All the explanations have one thing in common--the sense of solidity that stones give. Flowers are a good metaphor for life. Life withers; it fades like a flower. As Isaiah says, "All flesh is grass, and all its beauty like the flower of the field; grass withers and flowers fade" (Isaiah 40:6-7). For that reason, flowers are an apt symbol of passing.
But the memory is supposed to be lasting. While flowers may be a good metaphor for the brevity of life, stones seem better suited to the permanence of memory. Stones do not die.
A beautiful answer takes it cue from the inscription on many gravestones. The Hebrew abbreviation taf, nun, tsadi, bet, hey stands for "teheye nishmato tsrurah b'tsror ha- chayyim," a phrase usually translated "May his soul be bound up in the bonds of eternal life."
Yet tsror in Hebrew means a pebble. In ancient times, shepherds needed a system to keep track of their flocks. On some days, they would go out to pasture with a flock of 30; on others, a flock of 10. Memory was an unreliable way of keeping tabs on the number of the flock. As a result, the shepherd would carry a sling over his shoulder, and in it he would keep the number of pebbles that corresponded to the number in his flock. That way he could at all times have an accurate daily count.
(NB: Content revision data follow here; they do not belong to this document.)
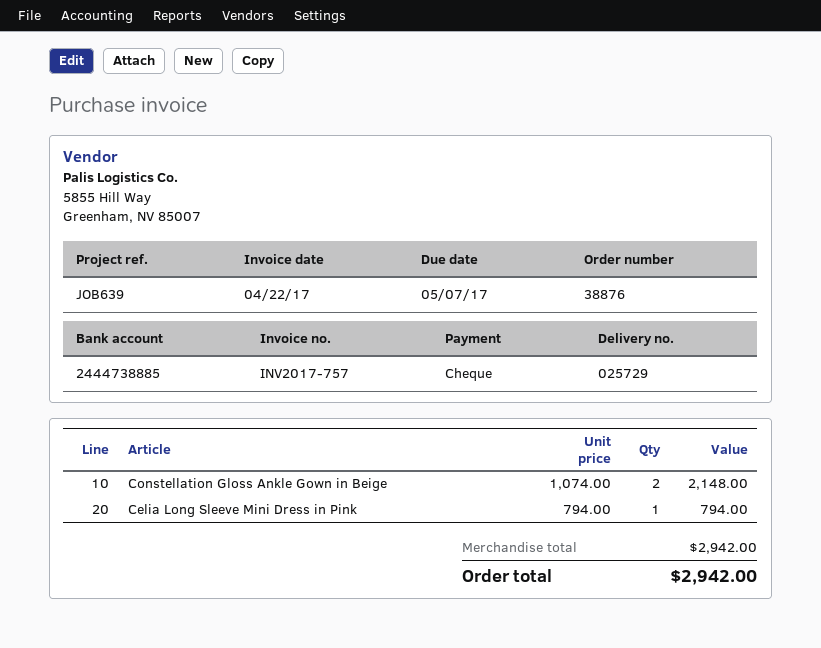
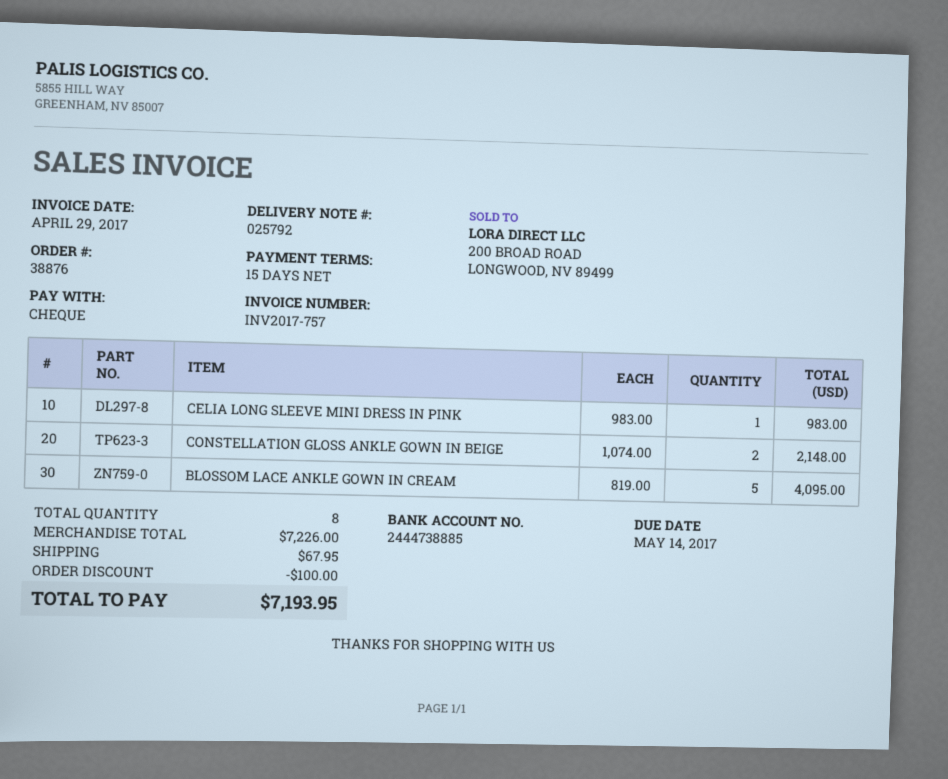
delivery note number: 025729 -> 025792
invoice date: 2017-04-22 -> 2017-04-29
due date: 2017-05-07 -> 2017-05-14
Celia Long Sleeve Mini Dress in Pink: 1 x 794.00 = 794.00 -> 1 x 983.00 = 983.00
BLOSSOM LACE ANKLE GOWN IN CREAM: none -> 5 x 819.00 = 4095.00
subtotal: 2942.00 -> 7226.00
discount: none -> 100.00
shipping: none -> 67.95
total: 2942.00 -> 7193.95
When we place stones on the grave and inscribe the motto above on the stone, we are asking God to keep the departed's soul in His sling. Among all the souls whom God has to watch over, we wish to add the name--the "pebble"--of the soul of our departed.
There is something suiting the antiquity and solidity of Judaism in the symbol of a stone. In moments when we are faced with the fragility of life, Judaism reminds us that there is permanence amidst the pain. While other things fade, stones and souls endure.